# INFORMATION

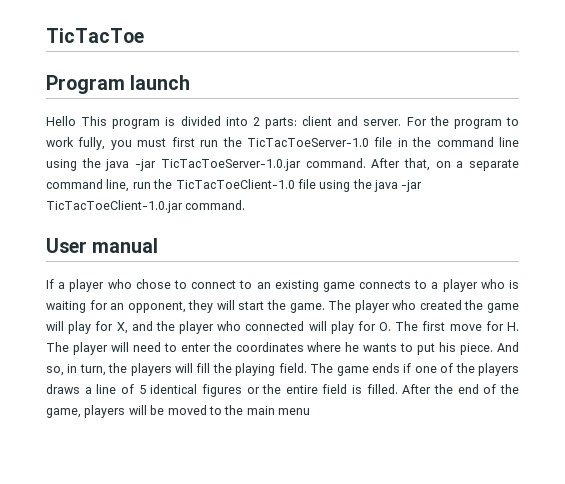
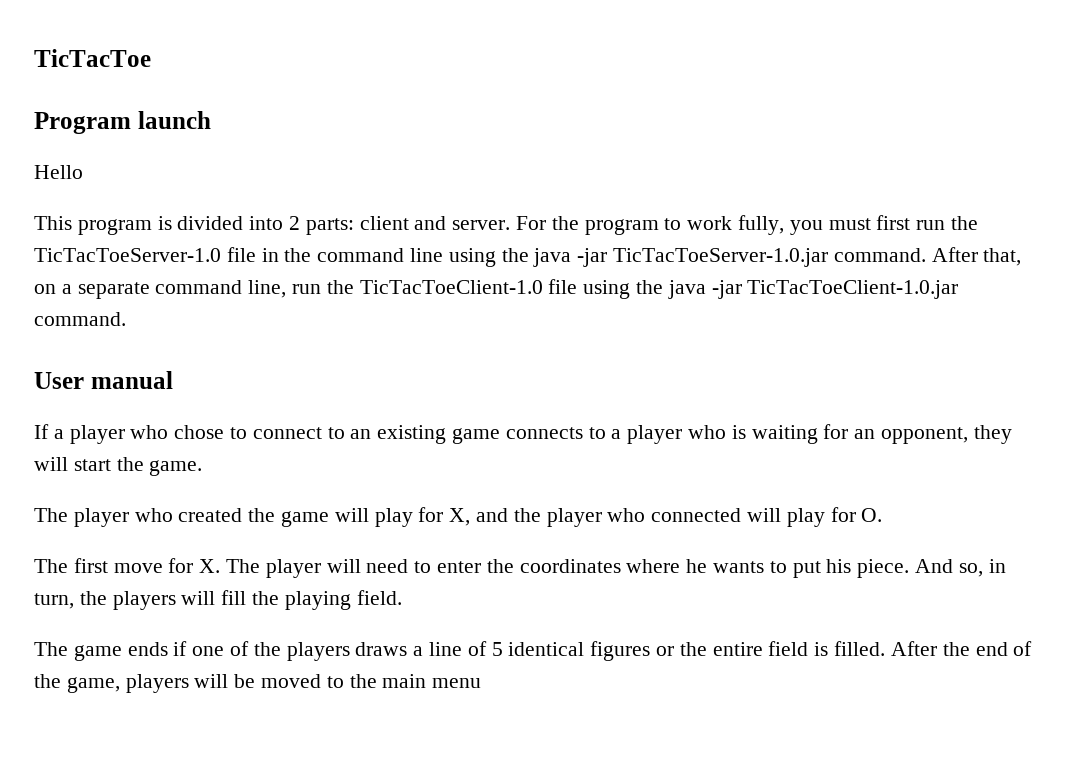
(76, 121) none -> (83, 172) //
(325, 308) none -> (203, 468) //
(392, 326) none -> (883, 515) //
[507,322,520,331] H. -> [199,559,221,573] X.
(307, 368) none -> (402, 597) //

...

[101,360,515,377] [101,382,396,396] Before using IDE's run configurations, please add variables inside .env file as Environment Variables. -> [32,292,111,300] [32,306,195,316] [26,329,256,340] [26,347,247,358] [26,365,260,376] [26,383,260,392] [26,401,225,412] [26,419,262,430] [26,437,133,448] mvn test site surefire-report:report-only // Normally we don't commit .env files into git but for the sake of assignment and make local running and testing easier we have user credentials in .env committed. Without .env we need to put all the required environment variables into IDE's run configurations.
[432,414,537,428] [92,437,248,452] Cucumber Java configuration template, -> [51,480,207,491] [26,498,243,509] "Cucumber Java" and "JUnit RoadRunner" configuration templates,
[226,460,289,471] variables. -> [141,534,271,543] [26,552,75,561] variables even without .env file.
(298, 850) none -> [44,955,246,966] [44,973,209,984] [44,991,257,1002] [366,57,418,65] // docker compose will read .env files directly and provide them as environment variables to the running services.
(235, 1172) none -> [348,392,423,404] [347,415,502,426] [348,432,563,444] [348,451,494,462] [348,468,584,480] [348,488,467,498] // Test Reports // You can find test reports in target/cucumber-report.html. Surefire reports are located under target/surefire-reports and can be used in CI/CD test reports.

* * *

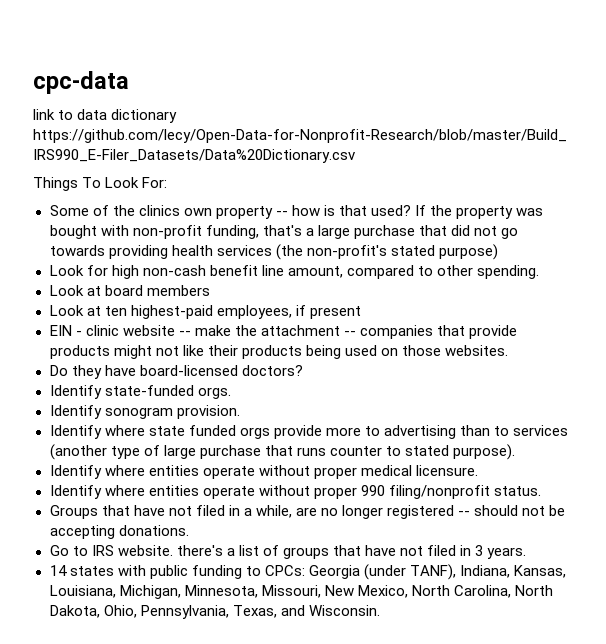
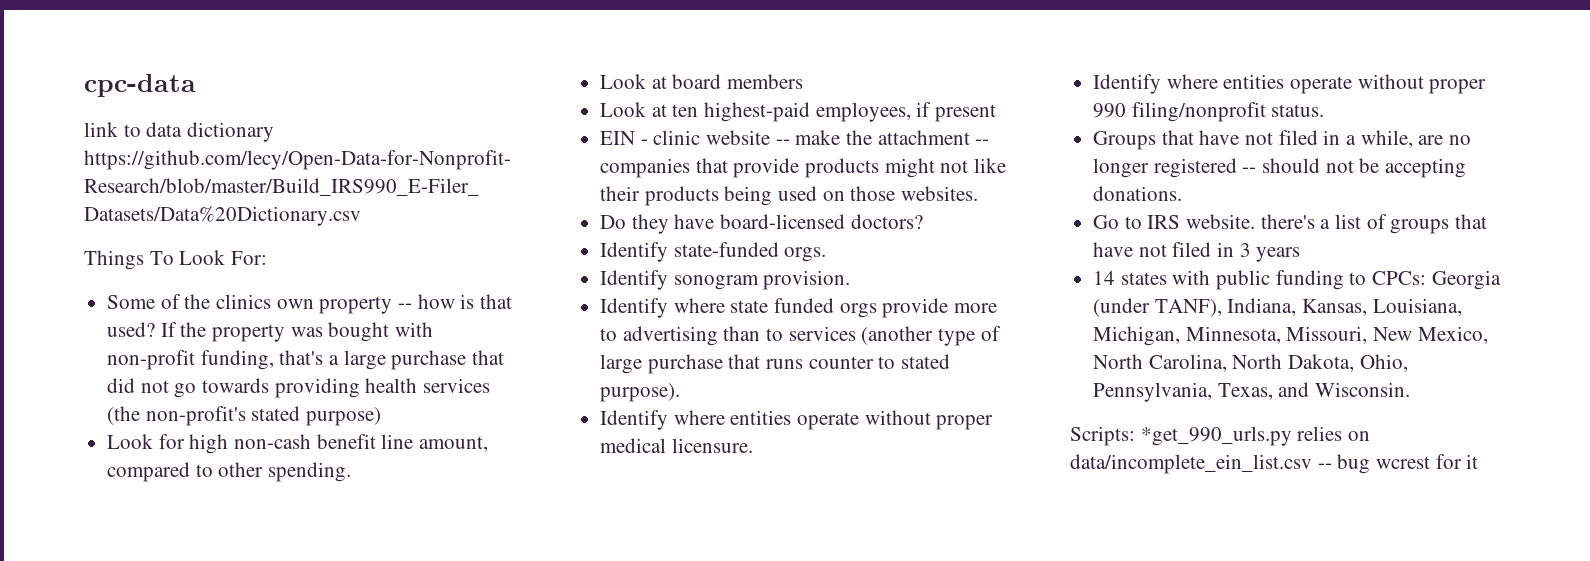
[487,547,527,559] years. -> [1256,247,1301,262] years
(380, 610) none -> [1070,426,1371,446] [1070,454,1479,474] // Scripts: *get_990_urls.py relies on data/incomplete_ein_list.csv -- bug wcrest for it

# ABOUT THIS EXERCISE
From the records above, transcribe exactly the run of lines that opens with the line holding "(76, 121) none -> (83, 172) //" and closes with the line holding "(307, 368) none -> (402, 597) //", both included.

# RESULT BELOW
(76, 121) none -> (83, 172) //
(325, 308) none -> (203, 468) //
(392, 326) none -> (883, 515) //
[507,322,520,331] H. -> [199,559,221,573] X.
(307, 368) none -> (402, 597) //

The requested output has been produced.